Девочки им восхищались. Не избежала обаяния своего наставника и Дина. Ей не могло не нравиться его внимание к ней, его частые приглашения к себе в методический кабинет, где хранились учебники, плакаты, магнитные записи. Он позволял ей выбирать те или иные фильмы по предмету изучения, слайды, пособия и одобрительно касался плеча, если выбор студентки был правильным.

Иногда он присаживался рядом на корточки, пока она, нагнувшись, отбирала к уроку наглядные пособия, что-то остроумно говорил, щекоча дыханием девичье ухо.

В таких делах навыки у него были огромные.

Дина робела, прятала от него раскрасневшееся лицо, боясь показать волнение, будоражившее её девичье воображение – дыханье пресекалось, мурашки пробегали по коже, сладкий ужас охватывал её. Как распустившаяся ветка тянется к влаге и свету, так и она непроизвольно тянулась к этим мимолётным и вроде бы безобидным ласкам.

Однажды, нагнувшись вслед за своей студенткой, чтобы поднять выпавшую из рук девушки книгу, он невзначай задел щекой напрягшуюся молодую грудь. Отчего соски её тут же взбухли, пронизанные сладкой до головокружения истомой.

Молодость, молодость…

Роберт Иванович по-кошачьи потёрся о пушистый свитерок, осторожно отодвинул её прядь волос и тихо поцеловал в ушную раковину.

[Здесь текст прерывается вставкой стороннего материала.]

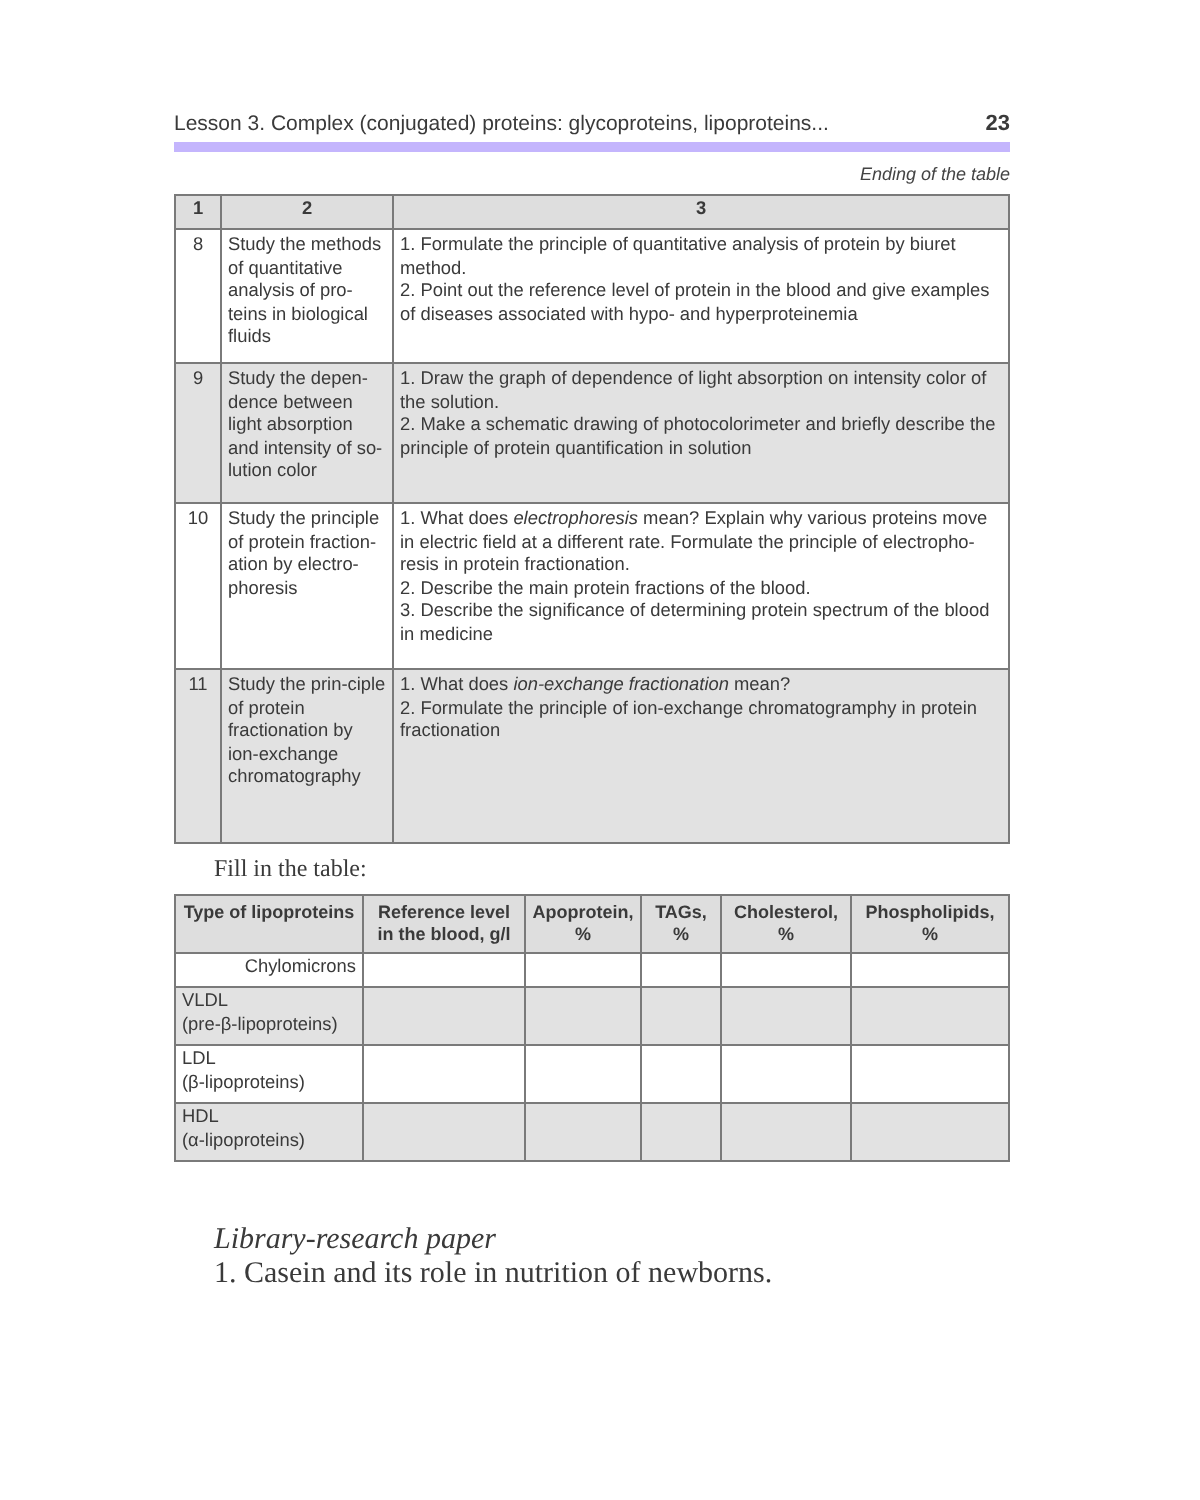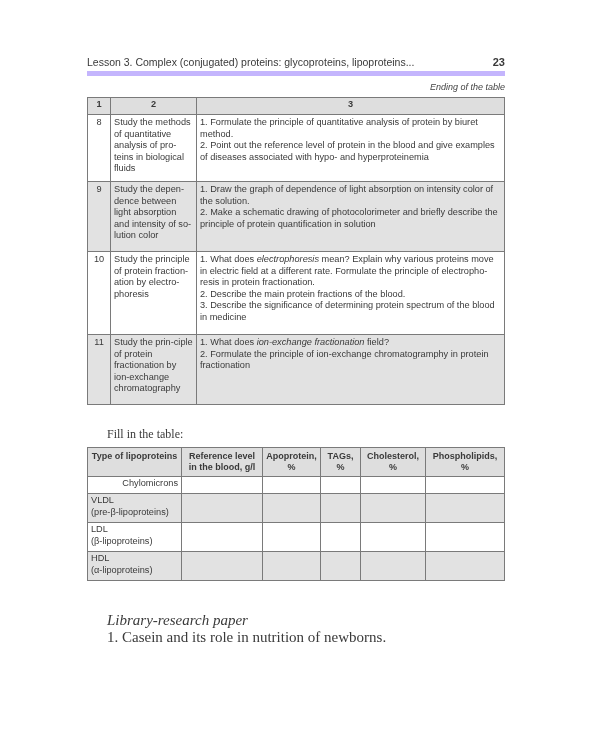"11" tr.shade { height: 70px -> 87px }
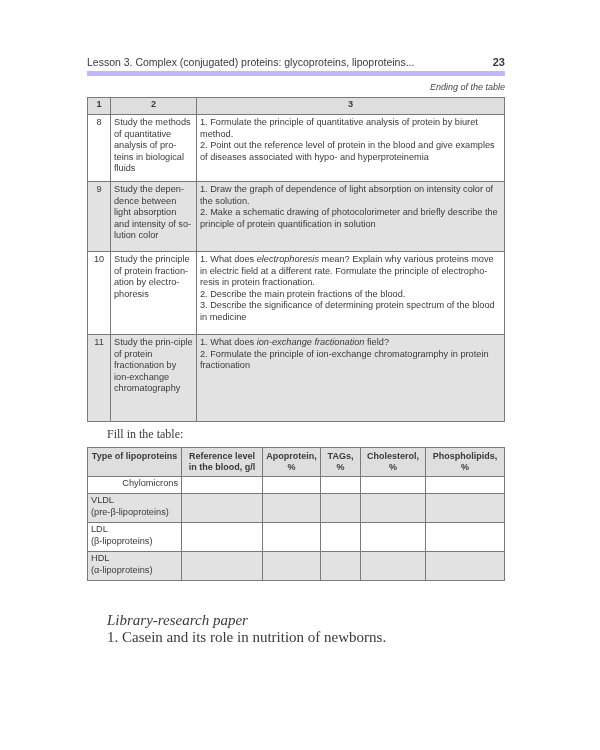"field?" span { text: field -> mean }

Горячая приливная волна хлестнула по бедрам, ноги ослабли до того, что она тут же опустилась, сползая по стене на пол. Нечто подобное Дина иногда ощущала в бане, когда усиленно мылась после какой-нибудь грязной работы.

Учитель, поощрительно улыбаясь, приложил палец к губам и тихо вышел.

Что делалось в душе девушки? Ей было и сладко и стыдно за свою женскую слабость, за своё неумение отвечать на мужские ласки.

Сокурсницы уже почти все имели практические навыки в занятиях, которые теперь почему-то называются любовью, хвалились и бравировали этими делами, со смешками обменивались деталями таких занятий, покуривая в перерывах в туалете.

Наверное, она одна такая белая ворона, которая и мужского пота не нюхала. Если признаться девчатам, что она и не целовалась по-настоящему ни разу, не то чтобы вступать в интимные отношения, они бы её презрительно осмеяли. Поэтому в разговорах, она тоже хотела показать себя опытной в амурных делах, вроде тоже давно и без проблем рассталась с девственностью, а тут показала себя дюймовочкой, «красной шапочкой» и перед кем? Перед Робертом Ивановичем, учителем по кличке «Роба»!

Молодые отвязные студентки его так называли почти что в глаза. А вот она показала себя недотрогой. Роберт Иванович теперь, что подумает? Скажет – шапочка красная, дурочка деревенская, ступай к своей бабушке, пирожки неси! Теперь ему на глаза стыдно показаться.